Copy exactly the last part of the entries, starting from the line with "HO, not DAPS." and including the final line.

[Start of Attachment]

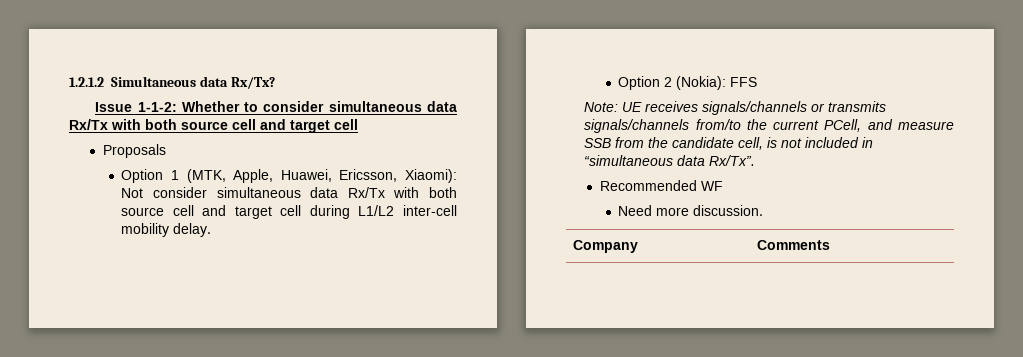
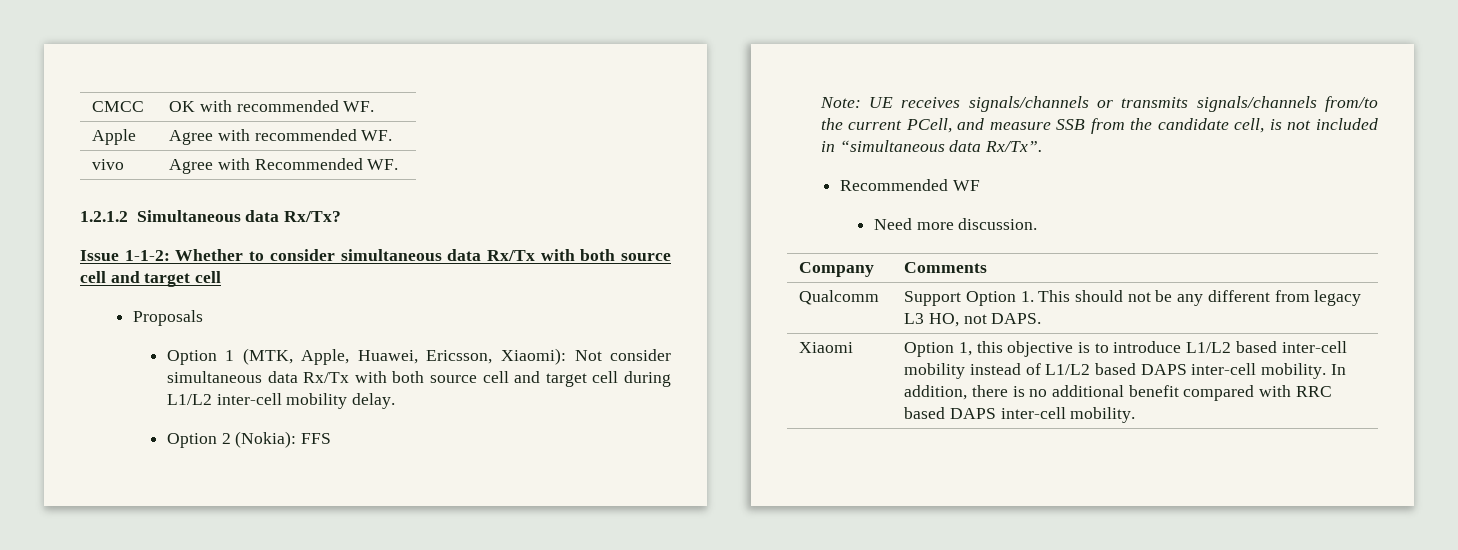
+ CMCC | OK with recommended WF.
+ Apple | Agree with recommended WF.
+ vivo | Agree with Recommended WF.
+ Qualcomm | Support Option 1. This should not be any different from legacy L3 HO, not DAPS.
+ Xiaomi | Option 1, this objective is to introduce L1/L2 based inter-cell mobility instead of L1/L2 based DAPS inter-cell mobility. In addition, there is no additional benefit compared with RRC based DAPS inter-cell mobility.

[End of Attachment]

Solution to the exercise:
+ Qualcomm | Support Option 1. This should not be any different from legacy L3 HO, not DAPS.
+ Xiaomi | Option 1, this objective is to introduce L1/L2 based inter-cell mobility instead of L1/L2 based DAPS inter-cell mobility. In addition, there is no additional benefit compared with RRC based DAPS inter-cell mobility.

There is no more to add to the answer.